▸ WORK REQUIRED: What lines of the data below hold "eigarklassen"? Show them.

▸ Stored items from a collection:
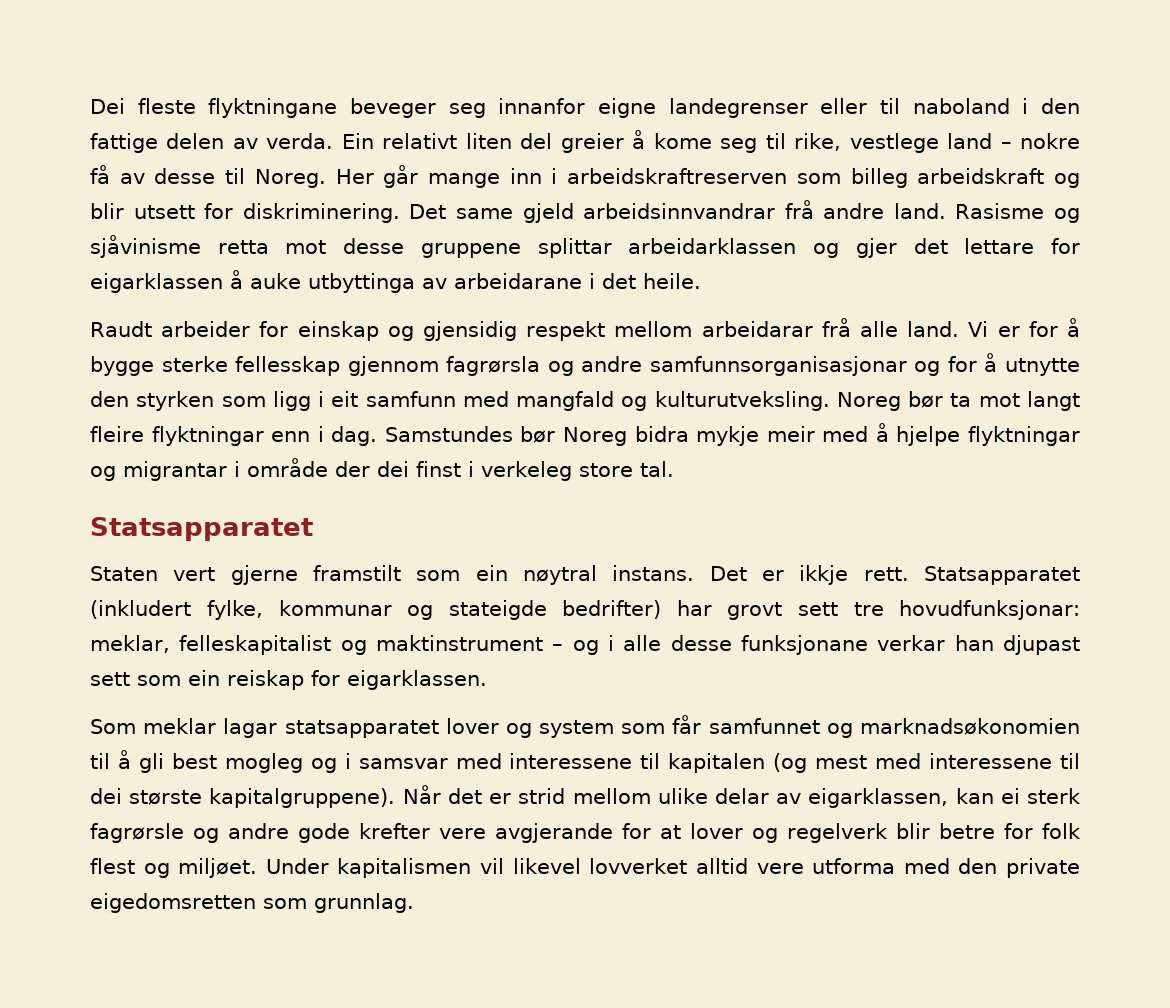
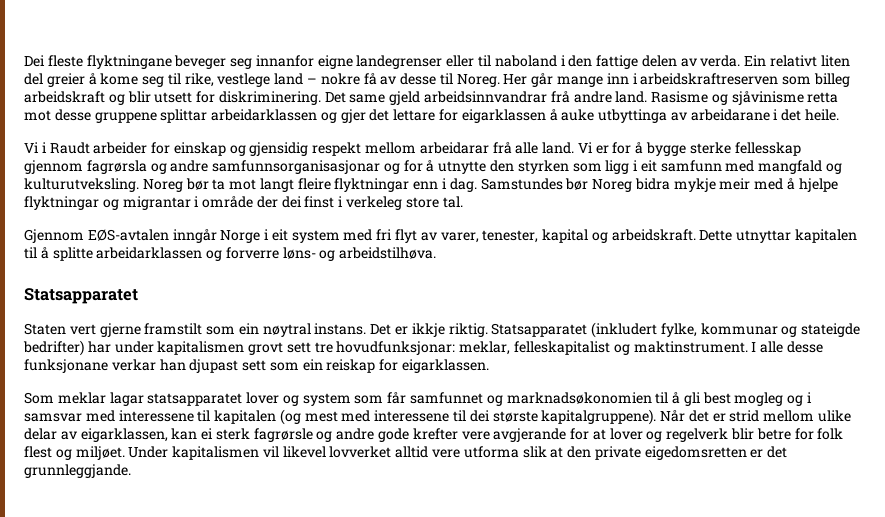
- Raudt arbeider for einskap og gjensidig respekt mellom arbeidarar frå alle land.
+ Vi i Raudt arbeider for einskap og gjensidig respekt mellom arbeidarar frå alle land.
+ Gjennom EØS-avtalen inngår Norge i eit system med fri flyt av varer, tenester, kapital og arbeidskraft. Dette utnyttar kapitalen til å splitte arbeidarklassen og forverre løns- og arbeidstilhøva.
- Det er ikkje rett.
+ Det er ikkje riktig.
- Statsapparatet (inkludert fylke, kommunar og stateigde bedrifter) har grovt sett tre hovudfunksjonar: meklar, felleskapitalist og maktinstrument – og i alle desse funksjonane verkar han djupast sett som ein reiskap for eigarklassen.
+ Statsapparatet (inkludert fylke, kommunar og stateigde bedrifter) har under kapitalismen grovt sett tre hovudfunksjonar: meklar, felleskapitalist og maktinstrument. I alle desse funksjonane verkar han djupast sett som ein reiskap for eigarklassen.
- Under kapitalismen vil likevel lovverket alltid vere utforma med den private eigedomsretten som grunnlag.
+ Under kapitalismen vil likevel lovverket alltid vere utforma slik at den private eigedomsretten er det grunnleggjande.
--
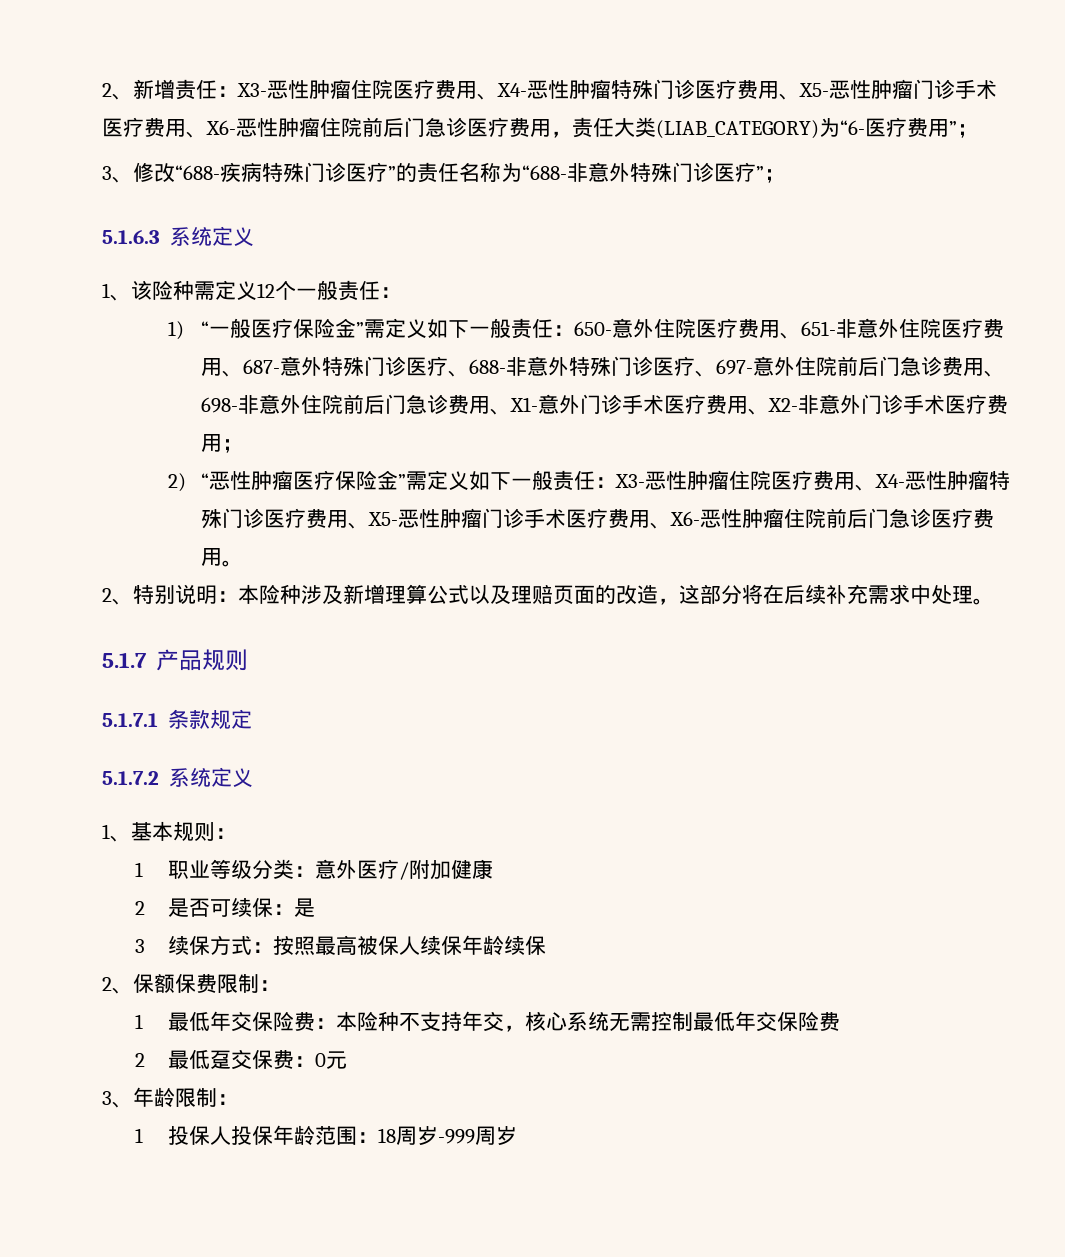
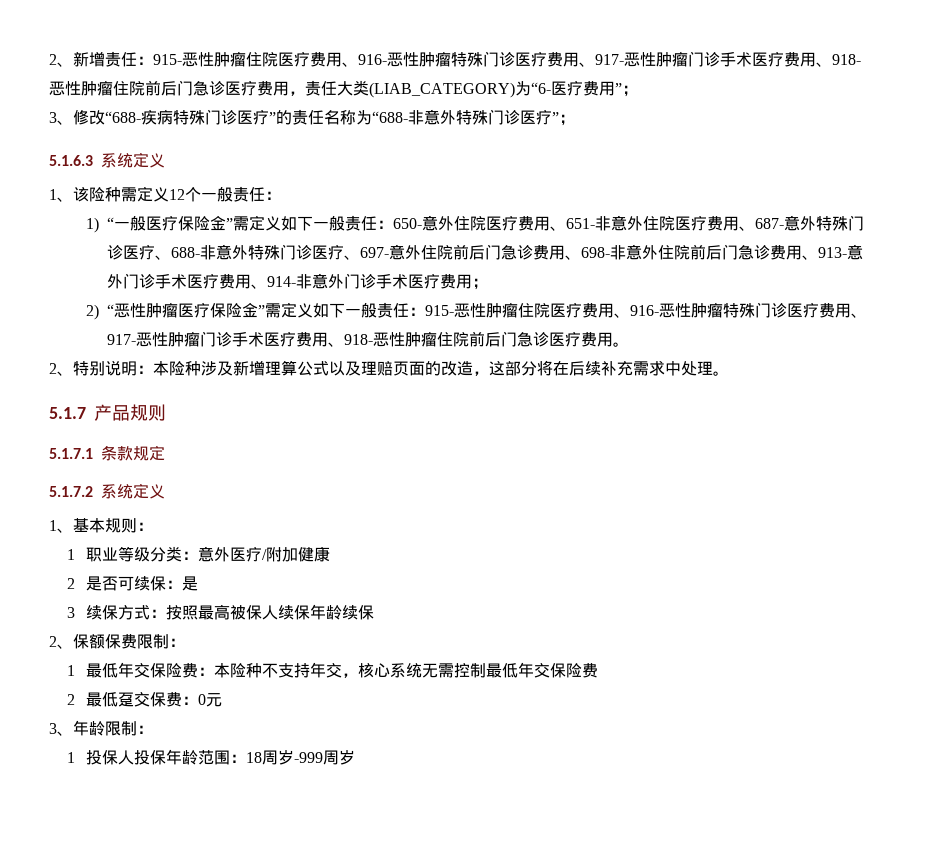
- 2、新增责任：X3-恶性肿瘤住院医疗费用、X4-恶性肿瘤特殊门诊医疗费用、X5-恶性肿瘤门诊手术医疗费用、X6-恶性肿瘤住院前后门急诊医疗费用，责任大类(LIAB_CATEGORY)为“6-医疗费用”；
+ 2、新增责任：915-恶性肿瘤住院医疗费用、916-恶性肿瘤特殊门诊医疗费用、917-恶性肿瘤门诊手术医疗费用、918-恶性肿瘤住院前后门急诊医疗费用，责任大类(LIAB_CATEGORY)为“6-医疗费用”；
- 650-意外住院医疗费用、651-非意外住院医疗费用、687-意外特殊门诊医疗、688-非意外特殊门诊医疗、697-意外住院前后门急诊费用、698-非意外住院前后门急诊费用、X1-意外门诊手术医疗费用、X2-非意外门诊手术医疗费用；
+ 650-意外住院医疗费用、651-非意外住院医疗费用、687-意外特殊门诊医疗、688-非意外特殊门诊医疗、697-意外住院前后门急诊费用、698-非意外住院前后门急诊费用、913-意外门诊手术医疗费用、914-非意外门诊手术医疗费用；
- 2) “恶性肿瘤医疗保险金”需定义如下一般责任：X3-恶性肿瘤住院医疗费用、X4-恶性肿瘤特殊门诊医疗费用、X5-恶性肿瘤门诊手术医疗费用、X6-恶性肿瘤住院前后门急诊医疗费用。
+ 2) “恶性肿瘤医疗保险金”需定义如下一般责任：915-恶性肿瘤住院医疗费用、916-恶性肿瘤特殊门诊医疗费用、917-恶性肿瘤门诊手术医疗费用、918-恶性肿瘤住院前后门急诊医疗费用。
==
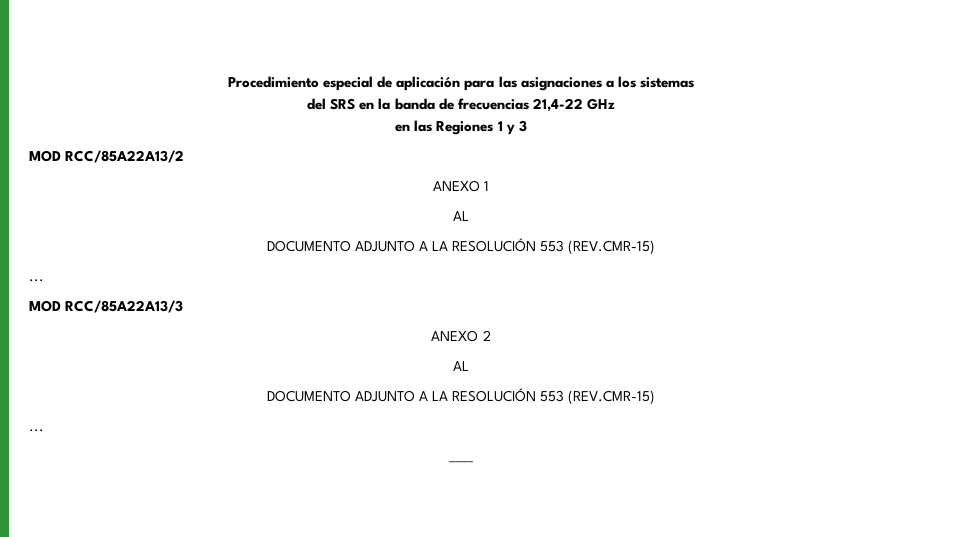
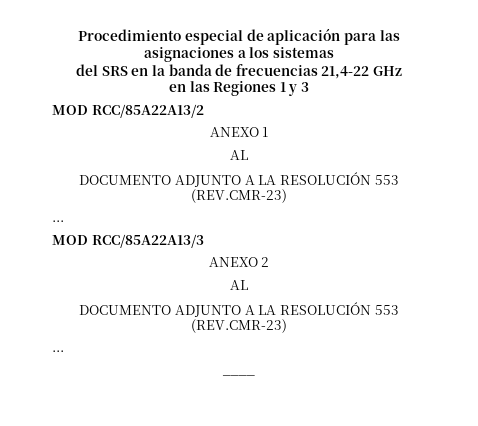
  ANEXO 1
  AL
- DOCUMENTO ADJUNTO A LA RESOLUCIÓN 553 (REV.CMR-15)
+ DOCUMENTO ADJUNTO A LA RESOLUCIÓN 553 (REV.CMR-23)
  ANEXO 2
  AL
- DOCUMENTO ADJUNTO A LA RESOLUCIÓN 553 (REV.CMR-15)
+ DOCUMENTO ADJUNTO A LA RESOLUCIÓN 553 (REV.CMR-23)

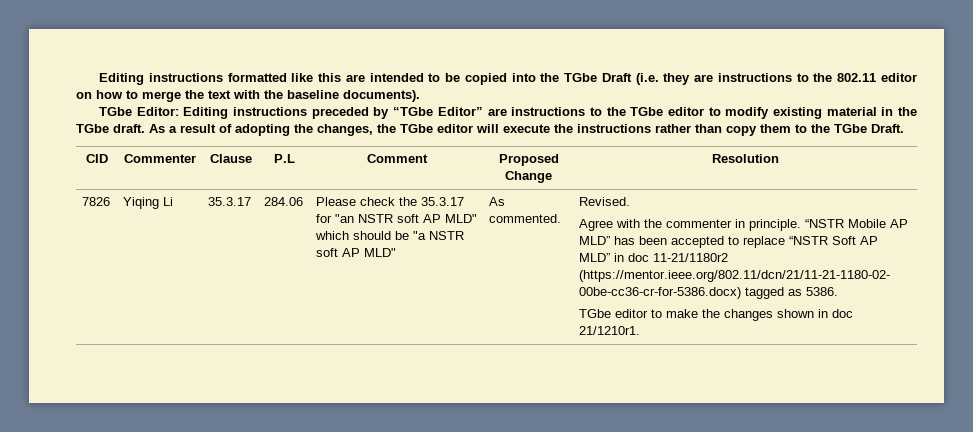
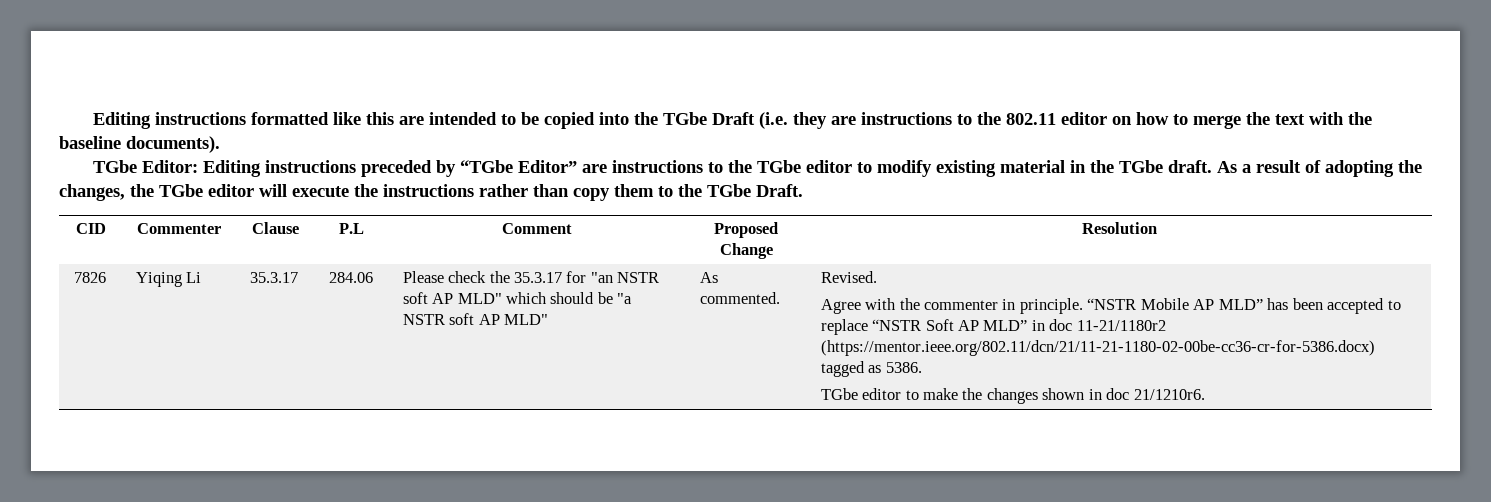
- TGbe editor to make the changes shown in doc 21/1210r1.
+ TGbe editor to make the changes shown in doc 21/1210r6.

▸ FINAL ANSWER:
- Statsapparatet (inkludert fylke, kommunar og stateigde bedrifter) har grovt sett tre hovudfunksjonar: meklar, felleskapitalist og maktinstrument – og i alle desse funksjonane verkar han djupast sett som ein reiskap for eigarklassen.
+ Statsapparatet (inkludert fylke, kommunar og stateigde bedrifter) har under kapitalismen grovt sett tre hovudfunksjonar: meklar, felleskapitalist og maktinstrument. I alle desse funksjonane verkar han djupast sett som ein reiskap for eigarklassen.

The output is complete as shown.